Hugh Zhang

Graduate Fellow
PhD Student in EconCS

Preferred Pronouns:

he/him

Contact Information

About

Hugh Zhang is a PhD student at Harvard, where he is advised by David Parkes and supported by the NSF Graduate Research Fellowships Program and the Kempner Graduate Fellowship. Previously, he was a software engineer at Asana during a gap year before college, studied Economics at Stanford, and he has worked at Google Deepmind and Meta AI. His main research interest is language modeling and search. Some of his past work includes CICERO, the first AI agent to achieve human-level performance in the game of Diplomacy.
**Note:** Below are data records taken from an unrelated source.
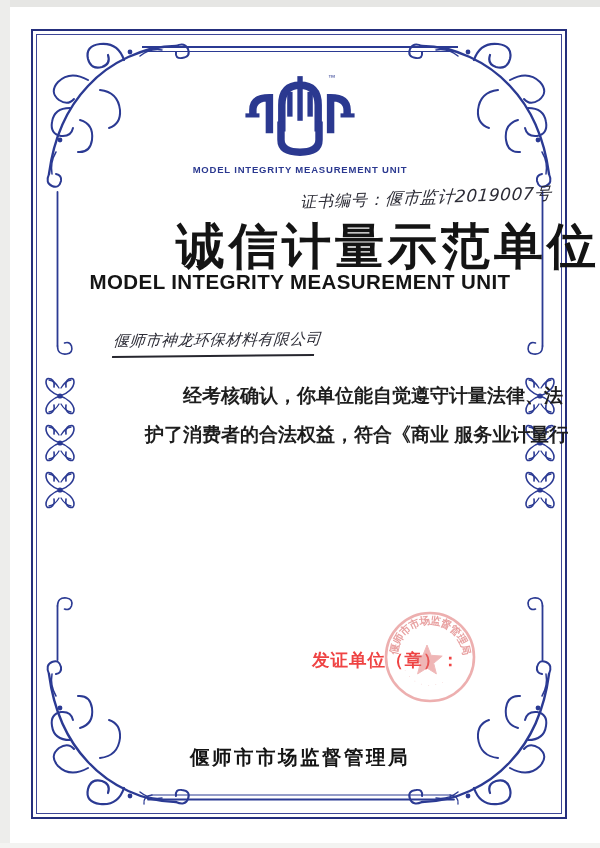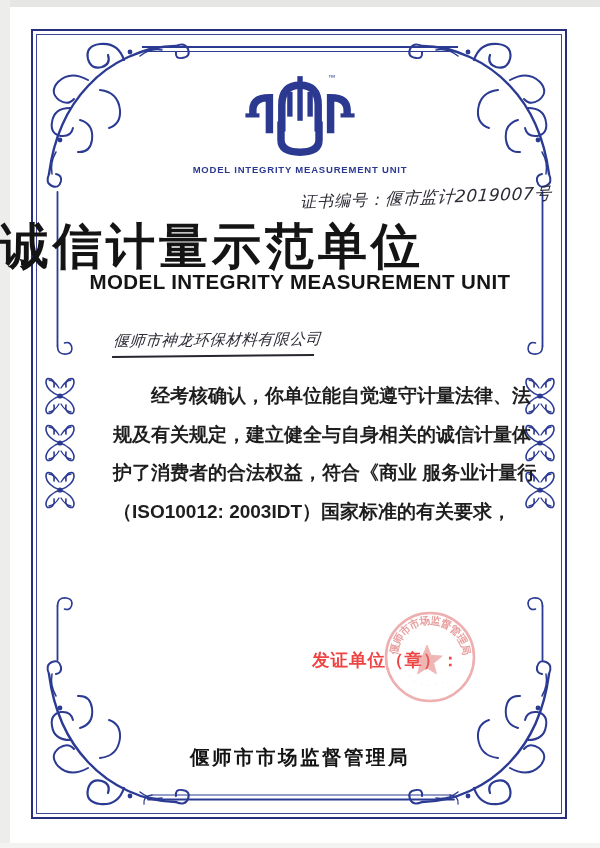"诚信计量示范单位" .title-cn { text-align: left -> right }
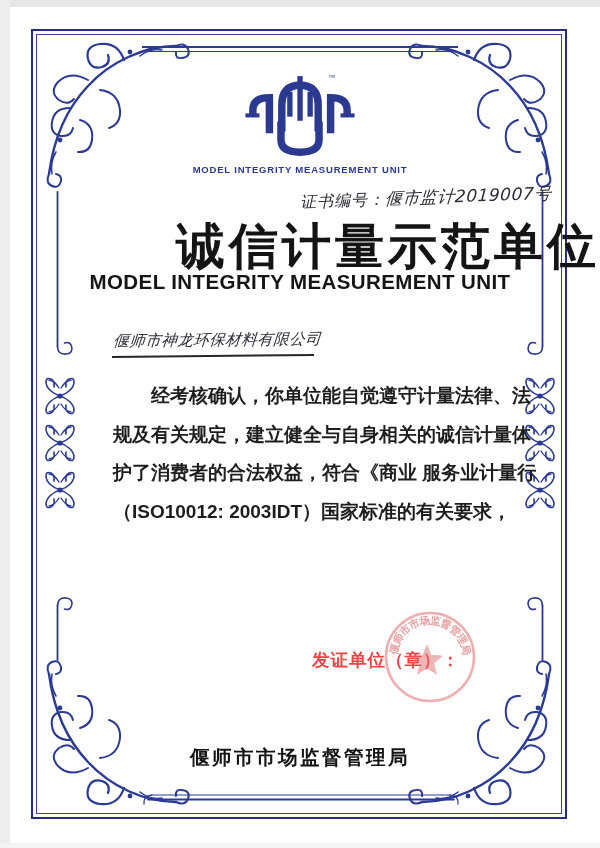"经考核确认，你单位能自觉遵守计量法律、法" .body-line { margin-left: none -> 32px }
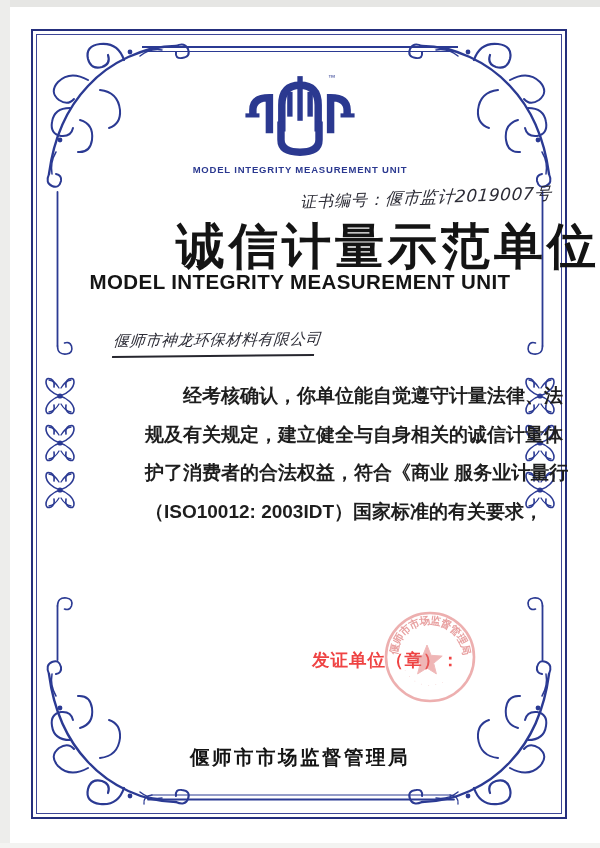"规及有关规定，建立健全与自身相关的诚信计量体" div.body-line { html: <div>规及有关规定，建立健全与自身相关的诚信计量体</div> -> none }
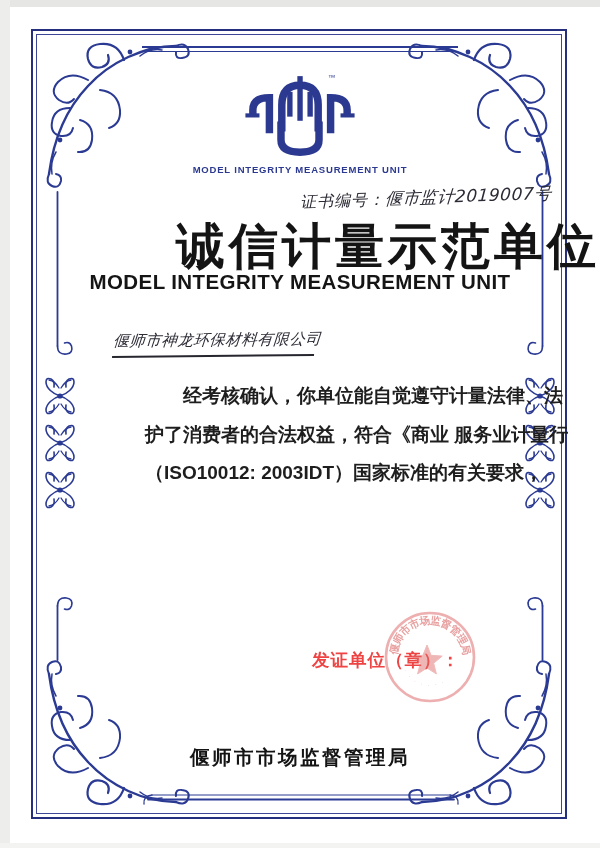"（ISO10012: 2003IDT）国家标准的有关要求，" div.body-line { html: <div>（ISO10012: 2003IDT）国家标准的有关要求，</div> -> none }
In Zhang’s spare time, he is and has been a lifelong Go player (seeing AlphaGo beat Lee Sedol was in fact the origin of his interest in AI). He also co-founded the Gradient, a digital magazine focusing on AI, and serves as its lead editor.

Research Focus

Zhang’s current research focuses on language models, search, and reinforcement learning. He is interested in language modeling and reinforcement learning. Recently, he has been interested in looking into methods for language models to perform search / planning by spending computational resources at inference time. These techniques (e.g. chain-of-thought reasoning or Monte-Carlo Tree Search) may have the potential to improve the capabilities for models tremendously beyond simply directly querying them for an answer.